== Task prompt ==
Could you output each record below exactly as it stands and leave the pictures out?

== Extracted material ==
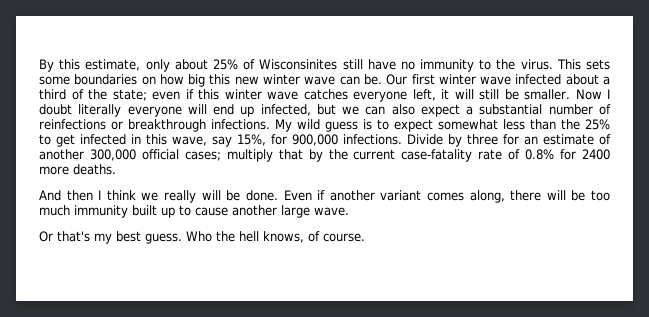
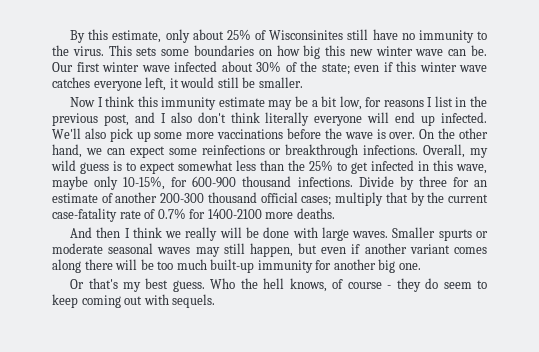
[603,76,610,85] [39,89,66,100] a third -> [256,61,281,72] 30%
[454,89,474,99] will -> [180,77,215,88] would
(571, 94) none -> (303, 82) //
[39,104,72,115] doubt -> [105,96,488,110] [52,112,260,126] think this immunity estimate may be a bit low, for reasons I list in the previous post, and I also don't think
[260,104,611,117] infected, but we can also expect a substantial number of -> [441,112,488,123] [52,128,488,142] [52,144,197,158] infected. We'll also pick up some more vaccinations before the wave is over. On the other hand, we can expect some
[275,119,292,132] My -> [423,144,488,158] Overall, my
[212,134,338,147] say 15%, for 900,000 -> [52,176,292,190] maybe only 10-15%, for 600-900 thousand
[89,149,136,161] 300,000 -> [160,192,257,203] 200-300 thousand
[525,149,611,160] 0.8% for 2400 -> [157,208,262,219] 0.7% for 1400-2100
[245,190,312,201] done. Even -> [263,227,488,241] [52,243,347,257] done with large waves. Smaller spurts or moderate seasonal waves may still happen, but even
[469,190,505,203] along, -> [52,259,81,273] along
[74,205,349,218] immunity built up to cause another large wave. -> [210,259,421,273] built-up immunity for another big one.
[323,233,365,242] course. -> [347,278,488,292] [52,294,216,308] course - they do seem to keep coming out with sequels.

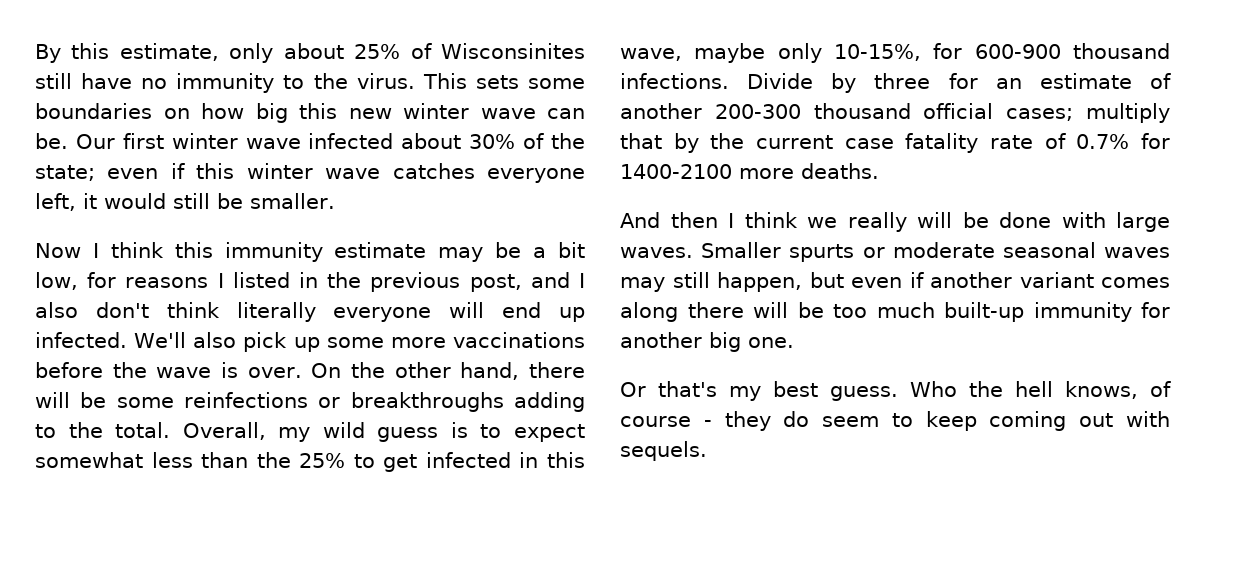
[434,96,453,107] list -> [232,272,290,288] listed
[85,144,419,158] we can expect some reinfections or breakthrough infections. -> [529,362,586,378] [35,392,585,412] [35,422,171,438] there will be some reinfections or breakthroughs adding to the total.
[52,208,117,222] case-fatality -> [844,133,979,153] case fatality

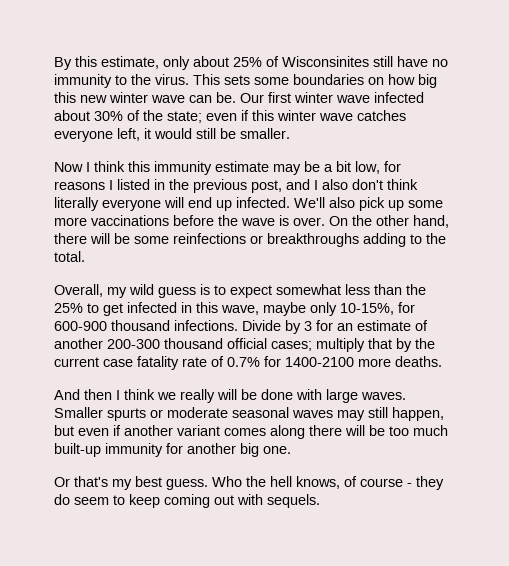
(171, 430) none -> (85, 256) //
[874,73,931,89] three -> [304,321,312,331] 3

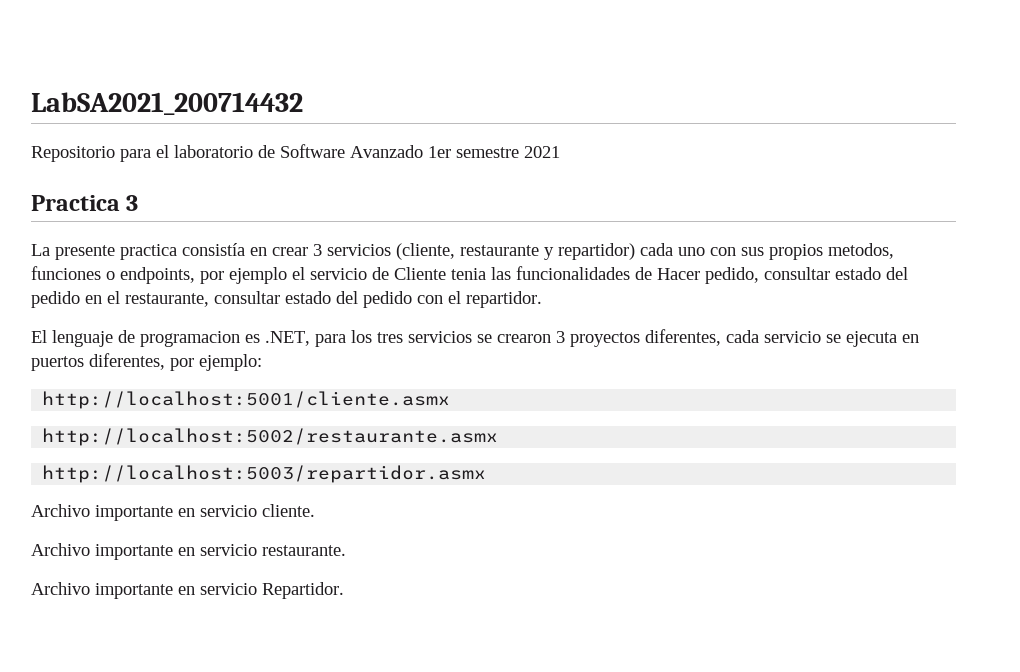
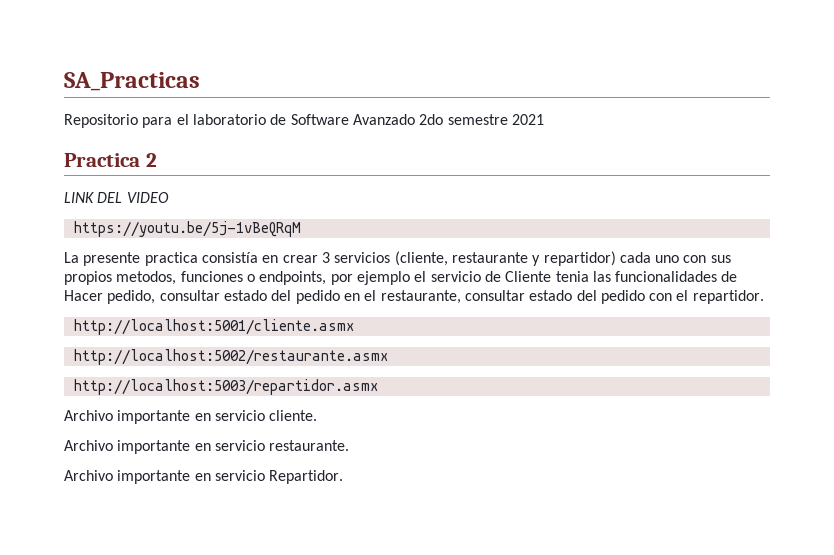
[31,92,303,115] LabSA2021_200714432 -> [64,72,200,91] SA_Practicas
[428,146,451,158] 1er -> [419,114,444,125] 2do
[126,195,139,211] 3 -> [145,153,157,167] [64,192,169,203] [73,221,301,237] 2 // LINK DEL VIDEO // https://youtu.be/5j-1vBeQRqM
[31,329,919,347] [31,353,262,371] // El lenguaje de programacion es .NET, para los tres servicios se crearon 3 proyectos diferentes, cada servicio se ejecuta en puertos diferentes, por ejemplo: -> (764, 297) none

== Result for this exercise ==
[603,76,610,85] [39,89,66,100] a third -> [256,61,281,72] 30%
[454,89,474,99] will -> [180,77,215,88] would
(571, 94) none -> (303, 82) //
[39,104,72,115] doubt -> [105,96,488,110] [52,112,260,126] think this immunity estimate may be a bit low, for reasons I list in the previous post, and I also don't think
[260,104,611,117] infected, but we can also expect a substantial number of -> [441,112,488,123] [52,128,488,142] [52,144,197,158] infected. We'll also pick up some more vaccinations before the wave is over. On the other hand, we can expect some
[275,119,292,132] My -> [423,144,488,158] Overall, my
[212,134,338,147] say 15%, for 900,000 -> [52,176,292,190] maybe only 10-15%, for 600-900 thousand
[89,149,136,161] 300,000 -> [160,192,257,203] 200-300 thousand
[525,149,611,160] 0.8% for 2400 -> [157,208,262,219] 0.7% for 1400-2100
[245,190,312,201] done. Even -> [263,227,488,241] [52,243,347,257] done with large waves. Smaller spurts or moderate seasonal waves may still happen, but even
[469,190,505,203] along, -> [52,259,81,273] along
[74,205,349,218] immunity built up to cause another large wave. -> [210,259,421,273] built-up immunity for another big one.
[323,233,365,242] course. -> [347,278,488,292] [52,294,216,308] course - they do seem to keep coming out with sequels.

[434,96,453,107] list -> [232,272,290,288] listed
[85,144,419,158] we can expect some reinfections or breakthrough infections. -> [529,362,586,378] [35,392,585,412] [35,422,171,438] there will be some reinfections or breakthroughs adding to the total.
[52,208,117,222] case-fatality -> [844,133,979,153] case fatality

(171, 430) none -> (85, 256) //
[874,73,931,89] three -> [304,321,312,331] 3

[31,92,303,115] LabSA2021_200714432 -> [64,72,200,91] SA_Practicas
[428,146,451,158] 1er -> [419,114,444,125] 2do
[126,195,139,211] 3 -> [145,153,157,167] [64,192,169,203] [73,221,301,237] 2 // LINK DEL VIDEO // https://youtu.be/5j-1vBeQRqM
[31,329,919,347] [31,353,262,371] // El lenguaje de programacion es .NET, para los tres servicios se crearon 3 proyectos diferentes, cada servicio se ejecuta en puertos diferentes, por ejemplo: -> (764, 297) none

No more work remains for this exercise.